I’ve made some major alterations to TourSim, both in the data that it relies on, and the types of experimentation it supports. I’m thinking that this is going to make TourSim much more usable for tourism planning, and begins to incorporate many of the ideas of complexity science (such as adaptation) into TourSim.

TourSim model

First, TourSim now uses tourist preference data from the 2004 Nova Scotia Tourist Exit Survey. This survey has a wider range of accommodation and activity options, and the types of categories represented relate much more intuitively to the types of tourism products available in Nova Scotia. Additionally, the number of responses included in the Tourist Exit Survey is considerably larger than the CTS and ITS I have previously been using. The Tourist Exit Survey also segments tourists based on generating market (Atlantic, Quebec, Ontario, Western Canada, New England, Other USA, and International). Each class of tourist has their own range of activity and accommodation preferences, and you can now see the percentage of each market that is arriving in Nova Scotia.

I’ve also improved the destination adaptation function. This is designed to represent destination development in response to high levels of visitation. Several steps are used to model this function:

1) Destination Capacity. Each destination has a maximum capacity for visits, based on occupancy data provided by a mandatory reporting program conducted by the Nova Scotia Department of Tourism, Culture, and Heritage. While this capacity varies considerably from season to season, this occupancy limit represents the maximum accommodation capacity if all accommodations are open.

2) Every month, the destination examines the number of tourists who have visited in that month. If the destination is at 80% of its capacity (this threshold is adjustable by the user), then the destination increases its capacity by 5% (this percentage again can be adjusted by the user).

3) Advertising: This adaptation function also works for destinations that don’t come close to their capacities. If a destination is below 30% of their capacity, the destination “advertises” and raises the likelihood that it will be randomly selected for evaluation by the tourist. Of course, this isn’t exactly how advertising works, but in the simplified world of TourSim, things are a bit different.

All of these variables can be manipulated by you, the user at the start of the model. Like with other versions you can select specific destinations to focus on, and compare simulation results produced with different variables. Check out the new scenario and let me know what you think!

Cheers,

Peter

Adaptative Destination Model

For quite a while now I’ve been trying to expand the types of adaptive behaviour included in TourSim. Currently the tourists display a type of adaptive behaviour, as they move to destinations that satisfy their preferences. In the Baddeck Hotel Development model, tourists would adapt to the development of a new hotel, as more tourists visited Baddeck because of this new type of accommodation.

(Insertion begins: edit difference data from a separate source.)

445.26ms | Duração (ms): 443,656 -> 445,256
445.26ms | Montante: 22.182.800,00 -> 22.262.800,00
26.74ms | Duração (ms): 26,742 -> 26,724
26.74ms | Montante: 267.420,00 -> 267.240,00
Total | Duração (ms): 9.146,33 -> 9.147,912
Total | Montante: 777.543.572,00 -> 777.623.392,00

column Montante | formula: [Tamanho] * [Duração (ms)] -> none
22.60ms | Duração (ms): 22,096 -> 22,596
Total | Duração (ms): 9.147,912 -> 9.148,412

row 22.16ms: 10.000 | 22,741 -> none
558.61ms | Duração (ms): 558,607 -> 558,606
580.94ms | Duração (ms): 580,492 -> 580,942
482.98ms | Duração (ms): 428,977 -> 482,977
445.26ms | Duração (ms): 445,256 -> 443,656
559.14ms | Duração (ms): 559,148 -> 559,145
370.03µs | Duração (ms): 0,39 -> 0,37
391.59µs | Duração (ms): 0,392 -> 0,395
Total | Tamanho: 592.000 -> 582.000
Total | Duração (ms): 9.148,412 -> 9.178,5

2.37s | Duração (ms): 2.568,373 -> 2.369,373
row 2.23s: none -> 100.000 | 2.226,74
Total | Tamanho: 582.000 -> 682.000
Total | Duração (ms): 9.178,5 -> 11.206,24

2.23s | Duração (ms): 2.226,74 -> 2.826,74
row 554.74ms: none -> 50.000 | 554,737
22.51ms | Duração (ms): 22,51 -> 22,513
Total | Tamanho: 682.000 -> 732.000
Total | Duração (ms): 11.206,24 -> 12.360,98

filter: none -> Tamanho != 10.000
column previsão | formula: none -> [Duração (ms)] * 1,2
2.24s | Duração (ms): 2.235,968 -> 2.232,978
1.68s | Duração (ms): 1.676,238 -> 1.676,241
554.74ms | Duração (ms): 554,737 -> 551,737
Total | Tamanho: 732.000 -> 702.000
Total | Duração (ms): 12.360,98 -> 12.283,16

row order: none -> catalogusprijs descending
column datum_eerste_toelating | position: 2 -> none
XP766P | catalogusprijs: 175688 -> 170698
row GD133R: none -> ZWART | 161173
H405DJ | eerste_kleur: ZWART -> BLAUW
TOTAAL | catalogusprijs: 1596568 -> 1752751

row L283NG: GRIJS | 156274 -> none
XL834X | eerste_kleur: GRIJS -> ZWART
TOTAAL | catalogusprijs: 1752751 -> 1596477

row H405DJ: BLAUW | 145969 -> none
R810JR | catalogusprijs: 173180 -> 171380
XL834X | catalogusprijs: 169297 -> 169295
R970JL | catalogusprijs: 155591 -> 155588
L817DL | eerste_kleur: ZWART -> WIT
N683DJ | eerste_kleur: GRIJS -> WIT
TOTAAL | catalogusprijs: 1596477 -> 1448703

To take this a bit further, what I wanted to include was destination development in terms of tourist capacity. Of course, this is the classic measure used in Butler’s Tourism Area Life Cycle, one of the most widely cited models in tourism research. What I’ve added to TourSim is a measure of destination capacity. If a destination attracts enough tourists per day to be within 80% of their capacity, they add 20% more capacity. This is process is triggered once a month. You can take a look at my new adaptation model and test this out (or head to the Tourism Scenarios tab for more information). I’ve included a toggle-type button that will turn adaptation on and off, so you can compare the two types of scenarios. As always, let me know what you think. I’ve already gotten some great feedback, but there is always room for more.